Presented at 2025 CFEA, The Ohio State University, the University of South Florida, Rice University, Emory University, Deakin University, Chinese University of Hong Kong, 2022 3rd Analyst Research Conference, 2022 FARS Midyear Meeting, and the 2021 BYU Accounting Research Symposium.

Available at: SSRN

“Investor Uncertainty, Analyst Research, and Managers’ Acquisition Decisions” with Farzana Afrin and Jalal Sani

Under Review at The Accounting Review

Completing an acquisition with negative announcement returns can impose significant costs on managers (e.g., forced turnover). Yet managers complete an overwhelming majority of such deals. We examine the role of analyst research, using an inverse proxy: analyst distraction induced by shocks to other firms in their coverage portfolios. We find analyst research increases the likelihood of completing deals with negative market reaction. Our mechanism tests show that analyst research reduces investor uncertainty about the deal in the post-announcement period, lowering investors’ expected returns and motivating them to partially reverse their negative reaction, thereby reducing managers’ costs of completing the deal. The effect of analyst research on completion likelihood is stronger when (i) the increase in uncertainty around the deal announcement is greater, (ii) investors are less informed, and (iii) analysts are more informed. Overall, we highlight reducing investor uncertainty as a key channel through which analysts influence corporate investment decisions.

Presented at the 2024 BYU Accounting research Symposium, 5th Analyst Research conference (2024), and Boston College 2022.

Paper available upon request

“Analysts’ Use of Data Visualization and the Quality of Sell-Side Equity Reports” with Nargess Golshan, Ken Merkly, and Mark Piorkowski

We examine how sell-side analysts’ use of data visualization relates to the quality of their equity research. First, using a large sample of analyst reports, we document substantial variation in visualization use across analysts and institutions. More experienced analysts and those at larger brokerages employ fewer visualizations, while usage is higher when analysts cover firms with more opaque information environments. Second, we find evidence of a significantly positive association between visualization use and earnings forecast accuracy.
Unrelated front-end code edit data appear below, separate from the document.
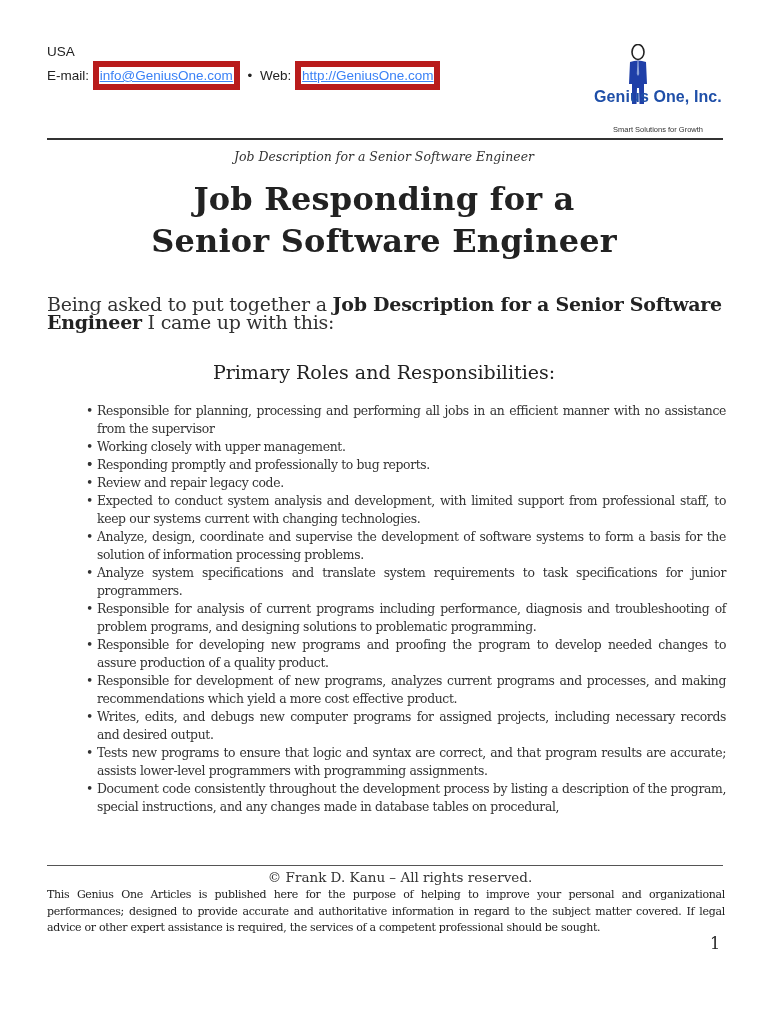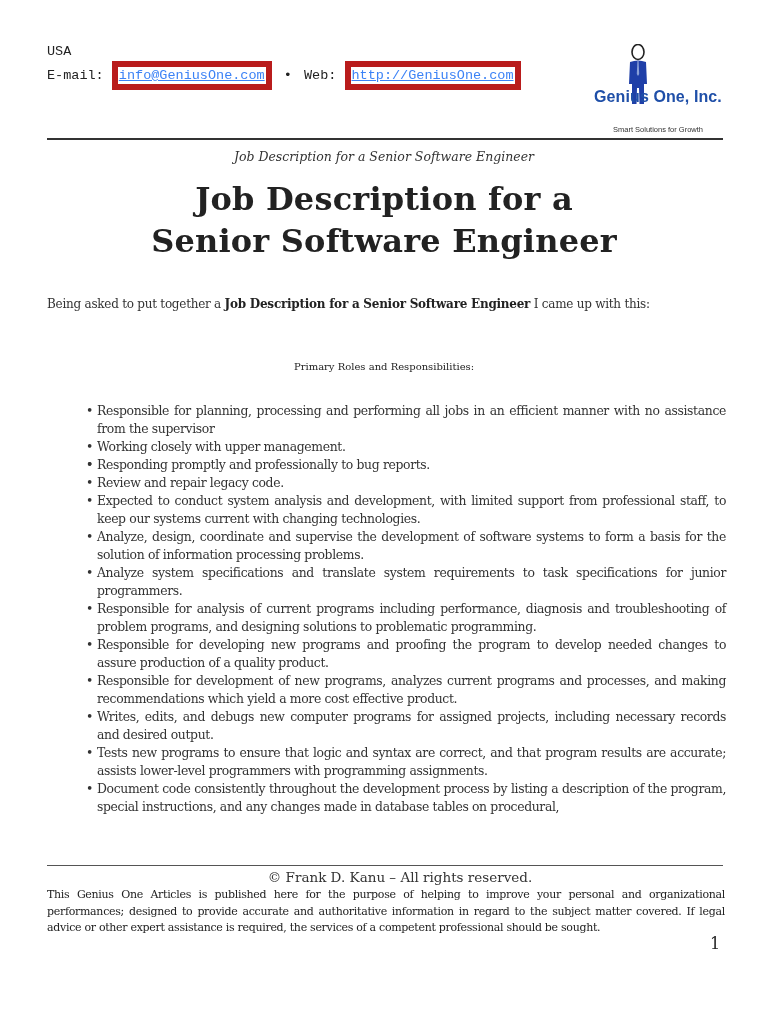--- a/index.html
+++ b/index.html
@@ -7,7 +7,7 @@
          font-family: "DejaVu Serif", "Liberation Serif", serif; color: #222; }
 
   .contact { position: absolute; left: 47px; top: 42px; font-size: 13.5px; line-height: 19px;
-             font-family: Liberation Mono, monospace; color: #222; }
+             font-family: Liberation Sans, sans-serif; color: #222; }
   .contact .link { display: inline-block; border: 6px solid #b91c1c; color: #3b82f6;
                    text-decoration: underline; padding: 0 1px; line-height: 17px; }
   .contact .sep { margin: 0 4px; }

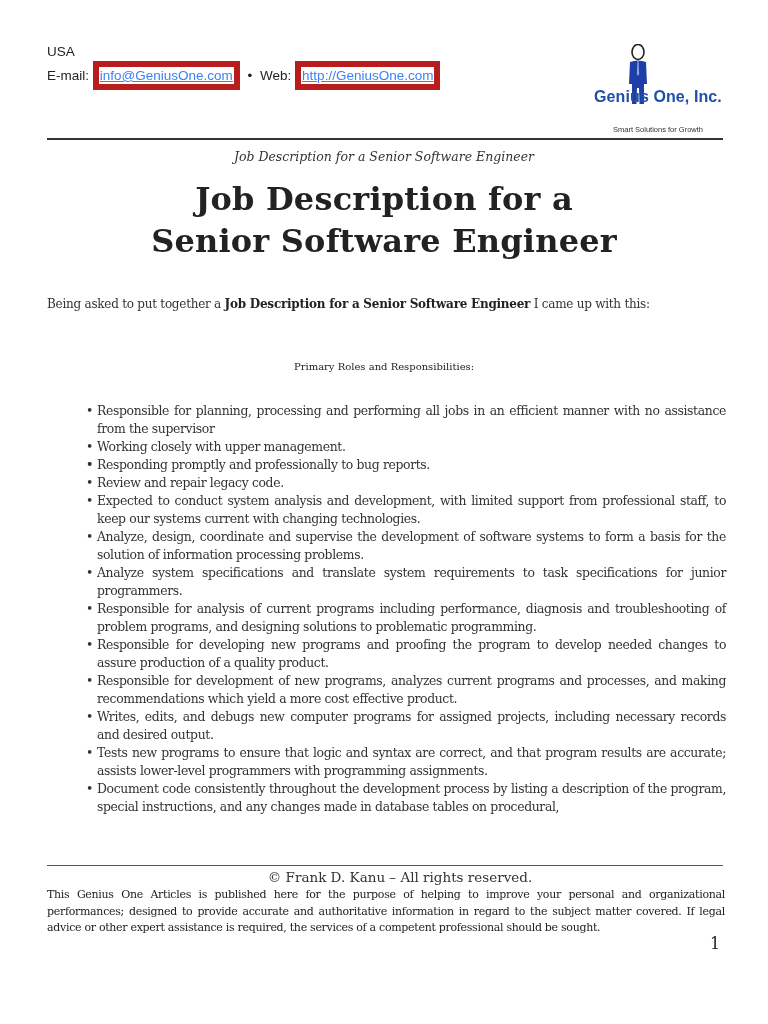--- a/index.html
+++ b/index.html
@@ -83,7 +83,7 @@
 <div class="running-head">Job Description for a Senior Software Engineer</div>
 
 <div class="title">
-  <div>Job Description for a</div>
+  <div>Job Responding for a</div>
   <div>Senior Software Engineer</div>
 </div>
 

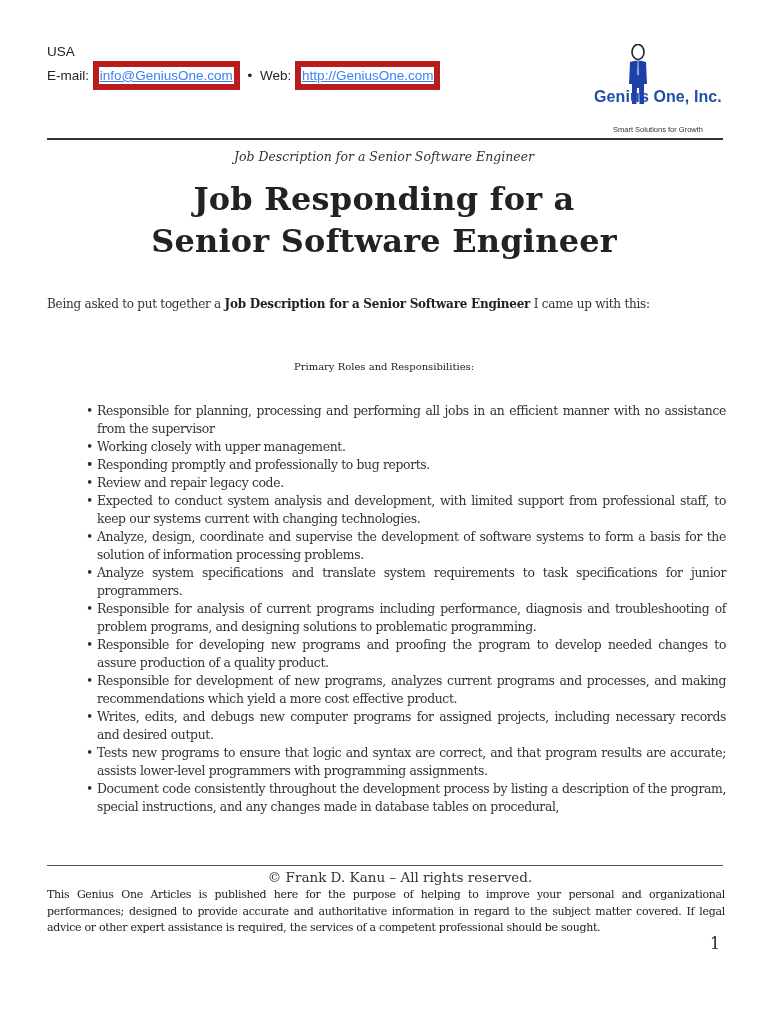--- a/index.html
+++ b/index.html
@@ -30,7 +30,7 @@
            font-weight: bold; font-size: 32px; line-height: 42px; color: #222;
            font-family: "DejaVu Serif", serif; letter-spacing: 0.2px; }
 
-  .intro { position: absolute; left: 47px; top: 295px; width: 678px; font-size: 12px;
+  .intro { position: absolute; left: 47px; top: 295px; width: 678px; font-size: 19px;
            line-height: 18px; font-family: "DejaVu Serif", serif; color: #333;
            letter-spacing: -0.25px; }
   .intro b { color: #222; }

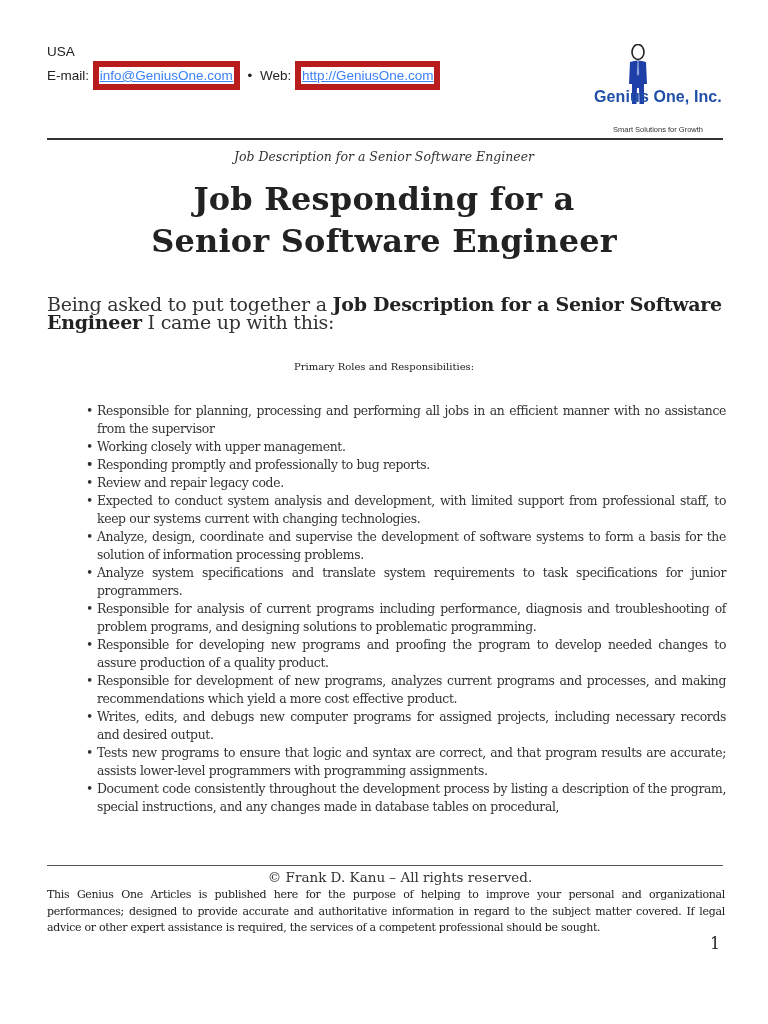--- a/index.html
+++ b/index.html
@@ -36,7 +36,7 @@
   .intro b { color: #222; }
 
   .section-head { position: absolute; left: 0; width: 768px; top: 361px; text-align: center;
-                  font-size: 10px; color: #222; font-family: "DejaVu Serif", serif; }
+                  font-size: 19px; color: #222; font-family: "DejaVu Serif", serif; }
 
   .bullets { position: absolute; left: 86px; top: 402px; width: 640px; margin: 0; padding: 0;
              list-style: none; font-size: 12.4px; line-height: 18px; color: #333;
This relationship holds across multiple empirical approaches, including specifications with rich fixed effects, entropy balancing, and expanded controls, and when using the 2018 collaboration between JPMorgan and Tableau as a plausibly exogenous increase in visualization adoption. The association is stronger when analysts cover firms with greater information complexity and when visualizations are more effectively integrated into the narrative, which suggests visual tools are valuable when cognitive demands are higher. In contrast, the association is weaker for more experienced and busier analysts. Finally, we find that visualization use is positively related to the mapping between earnings forecasts and target prices and to the informativeness of target price revisions for stock returns. Taken together, the evidence is consistent with data visualization enhancing analysts’ ability to develop and communicate higher-quality research outputs.

Presented at 2026 FARS, UTD-SMU Cowtown Accounting Research Conference, 2025 NWARG, Texas A&M University,CUHK Accounting Research Conference, and Indiana University.